Dunkin’ Brands may take on more debt to buy back shares from its private-equity backers, including Bain Capital.
“The most likely use of cash would be a share repurchase, not a public float,” Dunkin’ CFO Neil Moses said yesterday said at a Morgan Stanley investor conference. “It might take the form of a share repurchase from our private-equity owners.”
Moses said the buyback would increase the company’s debt to more than five times earnings before interest, taxes, depreciation and amortization, or Ebidta, up from 4.2 times now.
By that calculation, the company would be taking on somewhere in the range of $200 million to $350 million in additional debt.
Dunkin’s PE owners — Bain, Carlyle Group and THL Partners — took the company public less than a year ago. Six of Dunkin’s 10 directors are from the PE firms.
The share repurchase would likely cut the PE firms’ combined equity stake from 30 percent to roughly 20 percent.

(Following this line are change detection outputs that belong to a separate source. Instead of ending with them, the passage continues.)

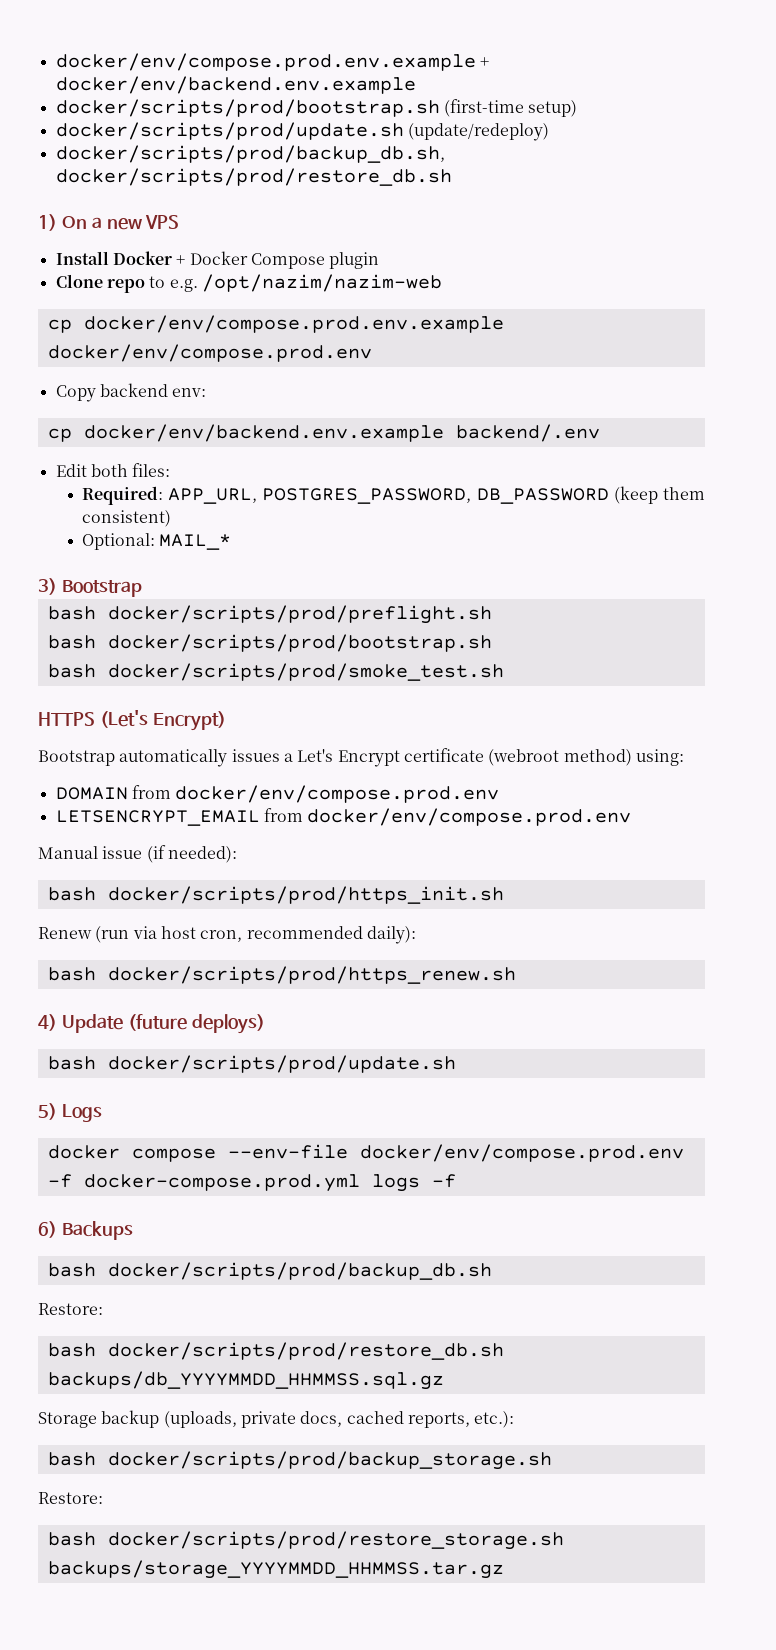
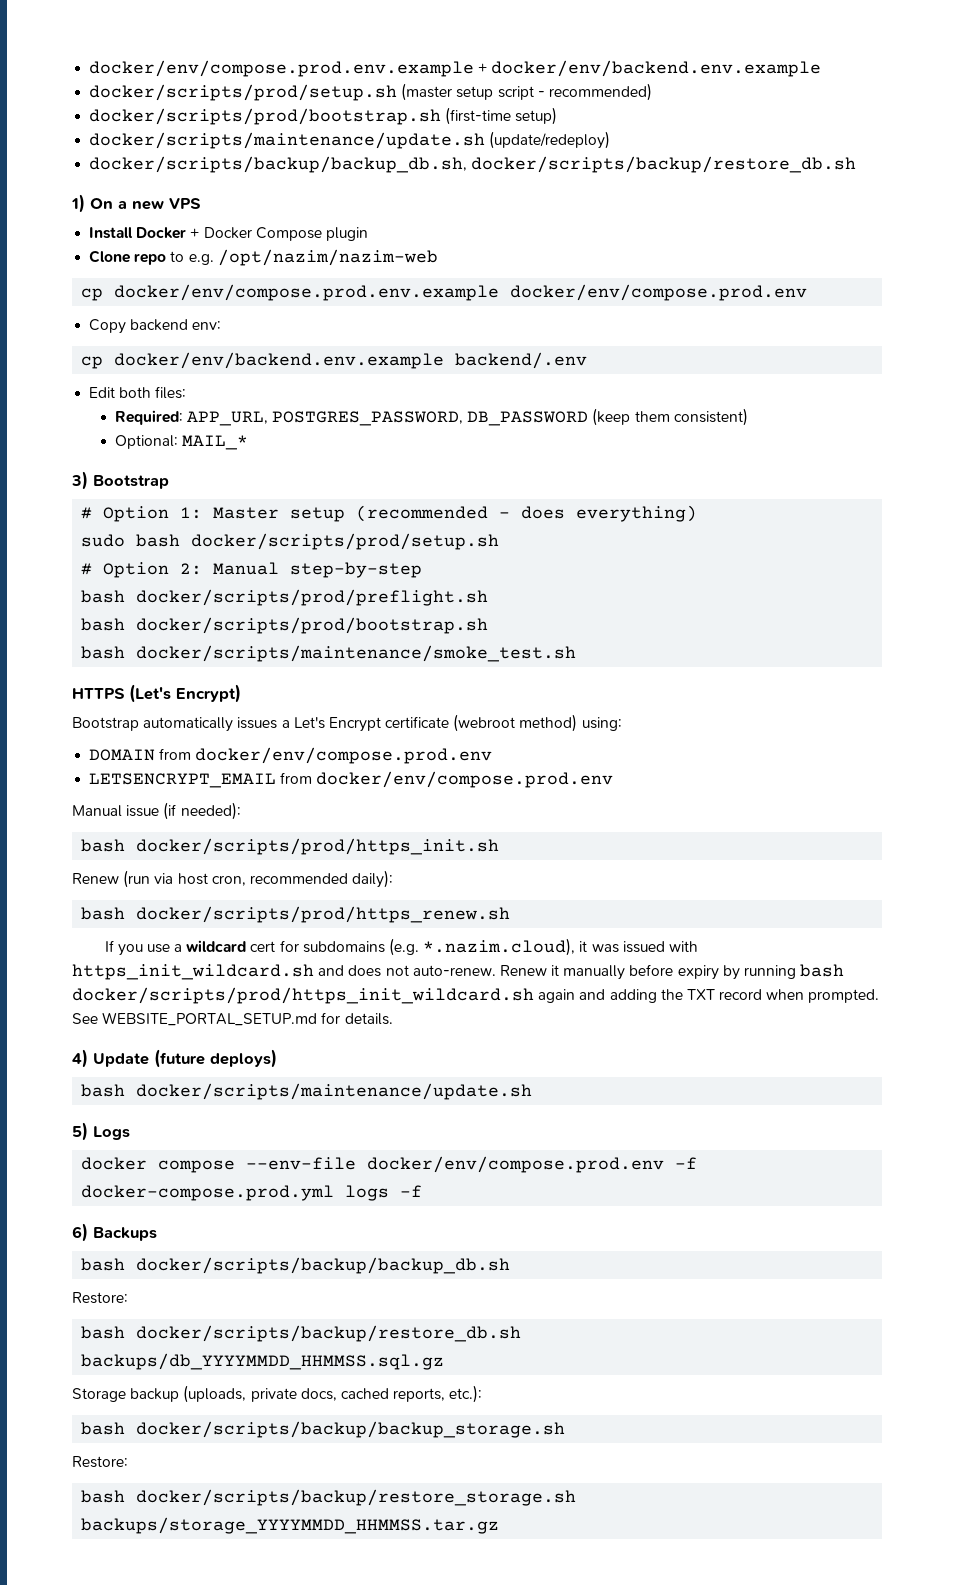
+ docker/scripts/prod/setup.sh (master setup script - recommended)
- docker/scripts/prod/update.sh (update/redeploy)
+ docker/scripts/maintenance/update.sh (update/redeploy)
- docker/scripts/prod/backup_db.sh, docker/scripts/prod/restore_db.sh
+ docker/scripts/backup/backup_db.sh, docker/scripts/backup/restore_db.sh
+ # Option 1: Master setup (recommended - does everything)
+ sudo bash docker/scripts/prod/setup.sh
+ # Option 2: Manual step-by-step
- bash docker/scripts/prod/smoke_test.sh
+ bash docker/scripts/maintenance/smoke_test.sh
+ If you use a wildcard cert for subdomains (e.g. *.nazim.cloud), it was issued with https_init_wildcard.sh and does not auto-renew. Renew it manually before expiry by running bash docker/scripts/prod/https_init_wildcard.sh again and adding the TXT record when prompted. See WEBSITE_PORTAL_SETUP.md for details.
- bash docker/scripts/prod/update.sh
+ bash docker/scripts/maintenance/update.sh
- bash docker/scripts/prod/backup_db.sh
+ bash docker/scripts/backup/backup_db.sh
  Restore:
- bash docker/scripts/prod/restore_db.sh backups/db_YYYYMMDD_HHMMSS.sql.gz
+ bash docker/scripts/backup/restore_db.sh backups/db_YYYYMMDD_HHMMSS.sql.gz
- bash docker/scripts/prod/backup_storage.sh
+ bash docker/scripts/backup/backup_storage.sh
  Restore:
- bash docker/scripts/prod/restore_storage.sh backups/storage_YYYYMMDD_HHMMSS.tar.gz
+ bash docker/scripts/backup/restore_storage.sh backups/storage_YYYYMMDD_HHMMSS.tar.gz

The move could be more fodder for attacks on the private-equity industry. Critics say the firms take money out in the form of dividends and buybacks, while saddling companies with burdensome debt.
Dunkin’ shares, whose shares are up 72 percent since it went public, rose 1.5 percent yesterday to close at $32.62.
“The risk to Dunkin’ shareholders is that Dunkin’ might not have the money to back up international growth” as planned, said John Gordon, a restaurant consultant from Pacific Management Consulting.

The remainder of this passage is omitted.